Microservices Mode
Introduction
Microservices Mode is one of the advanced deployment options for Grafana Loki, designed specifically for production environments that require high scalability, availability, and performance. Unlike Monolithic and Simple Scalable modes, Microservices Mode breaks down Loki's functionality into individual components that can be scaled independently based on your specific workload requirements.
This deployment model follows true microservices architecture principles, making it ideal for large-scale environments where you need granular control over resources and the ability to handle massive logging workloads efficiently.
When to Use Microservices Mode
You should consider Microservices Mode when:
- You have a production environment with high availability requirements
- Your logging volume is large (multiple GB per hour)
- You need to scale components independently to optimize resource usage
- You're running Loki in a Kubernetes environment
- You have the operational expertise to manage a distributed system
Architecture Overview
In Microservices Mode, Loki is split into the following components:
Key Components
- Distributor: Receives incoming logs, validates them, and distributes them to ingesters.
- Ingester: Writes log data to long-term storage and handles in-memory processing.
- Query Frontend: Optimizes queries and splits them into smaller ones for efficient processing.
- Querier: Executes queries against both ingesters (for recent data) and storage (for older data).
- Table Manager: Manages the creation and deletion of tables in the index store (optional, deprecated in newer versions).
- Compactor: Optimizes storage by compacting and deduplicating stored logs.
- Ruler: Evaluates alerting rules and sends alerts (optional).

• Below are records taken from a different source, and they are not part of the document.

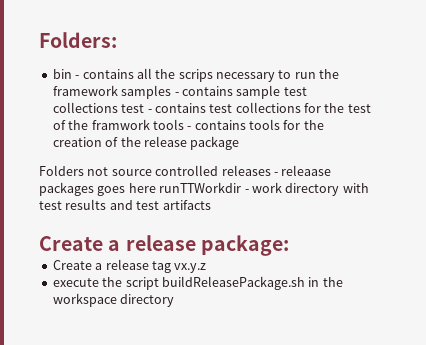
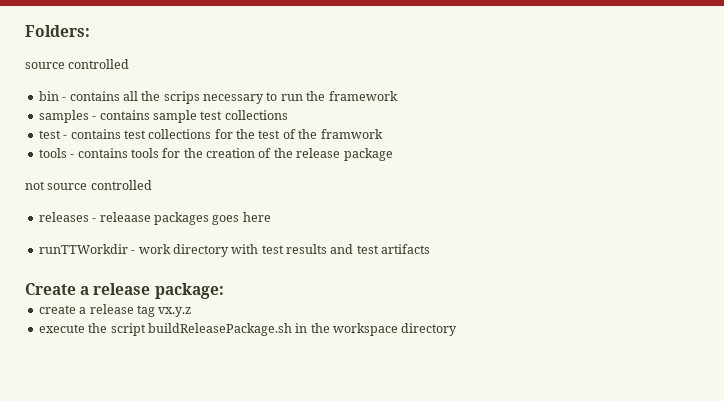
  Folders:
+ source controlled
- bin - contains all the scrips necessary to run the framework samples - contains sample test collections test - contains test collections for the test of the framwork tools - contains tools for the creation of the release package
+ bin - contains all the scrips necessary to run the framework
+ samples - contains sample test collections
+ test - contains test collections for the test of the framwork
+ tools - contains tools for the creation of the release package
- Folders not source controlled releases - releaase packages goes here runTTWorkdir - work directory with test results and test artifacts
+ not source controlled
+ releases - releaase packages goes here
+ runTTWorkdir - work directory with test results and test artifacts
- Create a release tag vx.y.z
+ create a release tag vx.y.z

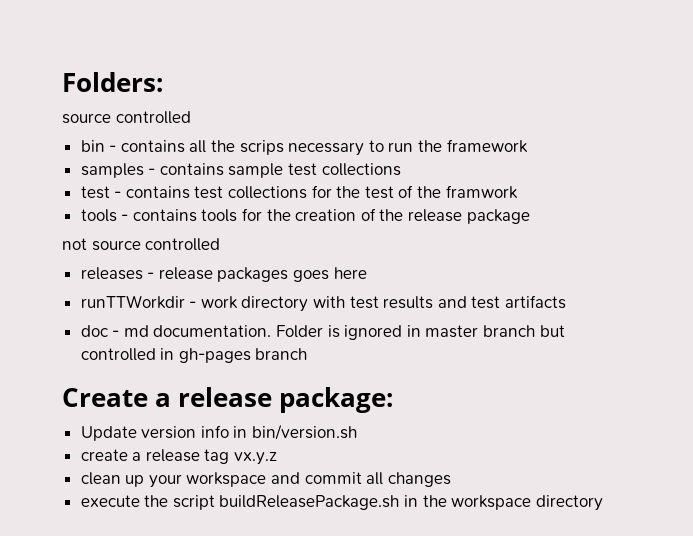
- releases - releaase packages goes here
+ releases - release packages goes here
+ doc - md documentation. Folder is ignored in master branch but controlled in gh-pages branch
+ Update version info in bin/version.sh
+ clean up your workspace and commit all changes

Deployment Example with Kubernetes
Microservices Mode is commonly deployed using Kubernetes. Below is an example of deploying the Distributor component using a Kubernetes manifest:
apiVersion: apps/v1
kind: Deployment
metadata:
name: loki-distributor
namespace: loki
spec:
replicas: 3
selector:
matchLabels:
app: loki
component: distributor
template:
metadata:
labels:
app: loki
component: distributor
spec:
containers:
- name: loki
image: grafana/loki:2.8.0
args:
- -target=distributor
- -config.file=/etc/loki/config/config.yaml
ports:
- name: http
containerPort: 3100
resources:
limits:
cpu: 500m
memory: 1Gi
requests:
cpu: 100m
memory: 512Mi
volumeMounts:
- name: config
mountPath: /etc/loki/config
volumes:
- name: config
configMap:
name: loki-config
Configuration Example
When running Loki in Microservices Mode, you'll need a comprehensive configuration file to define how each component operates. Here's an example configuration:
auth_enabled: false
server:
http_listen_port: 3100
distributor:
ring:
kvstore:
store: memberlist
ingester:
lifecycler:
ring:
kvstore:
store: memberlist
replication_factor: 3
final_sleep: 0s
chunk_idle_period: 1h
chunk_retention_period: 1h
max_transfer_retries: 0
memberlist:
join_members:
- loki-memberlist
limits_config:
enforce_metric_name: false
reject_old_samples: true
reject_old_samples_max_age: 168h
max_global_streams_per_user: 10000
ingestion_rate_mb: 10
ingestion_burst_size_mb: 20
schema_config:
configs:
- from: 2020-07-01
store: boltdb-shipper
object_store: s3
schema: v11
index:
prefix: index_
period: 24h
storage_config:
aws:
s3: s3://access_key:secret_key@region/bucket_name
boltdb_shipper:
active_index_directory: /data/loki/index
cache_location: /data/loki/index_cache
shared_store: s3
compactor:
working_directory: /data/loki/compactor
shared_store: s3
Scaling Components Independently
One of the main advantages of Microservices Mode is the ability to scale components independently. Here's how you might scale different components based on workload:
Component | Scaling Factor | When to Scale |
---|---|---|
Distributor | Write throughput | When log volume increases |
Ingester | Memory pressure | When temporary storage needs grow |
Query Frontend | Query complexity | When many complex queries are performed |
Querier | Query volume | When read operations increase |
Compactor | Storage size | When stored log volume is large |
Operational Considerations
When operating Loki in Microservices Mode, keep these factors in mind:
-
Resource Requirements: Microservices Mode requires more resources than simpler deployment modes.
-
Monitoring: Set up comprehensive monitoring for each component:
prometheus:
scrape_configs:
- job_name: 'loki-components'
kubernetes_sd_configs:
- role: pod
relabel_configs:
- source_labels: [__meta_kubernetes_pod_label_app]
action: keep
regex: loki
- High Availability: Configure component replication properly:
ingester:
lifecycler:
ring:
replication_factor: 3 # Ensures data is replicated across 3 ingesters
- Storage Backend: Choose appropriate storage options:
- Object storage (S3, GCS, Azure Blob) for chunks
- Cassandra, DynamoDB, or BoltDB-Shipper for indices
Step-by-Step Migration to Microservices Mode
If you're upgrading from a simpler deployment, follow these steps:
- Evaluate needs: Determine if Microservices Mode is necessary for your scale.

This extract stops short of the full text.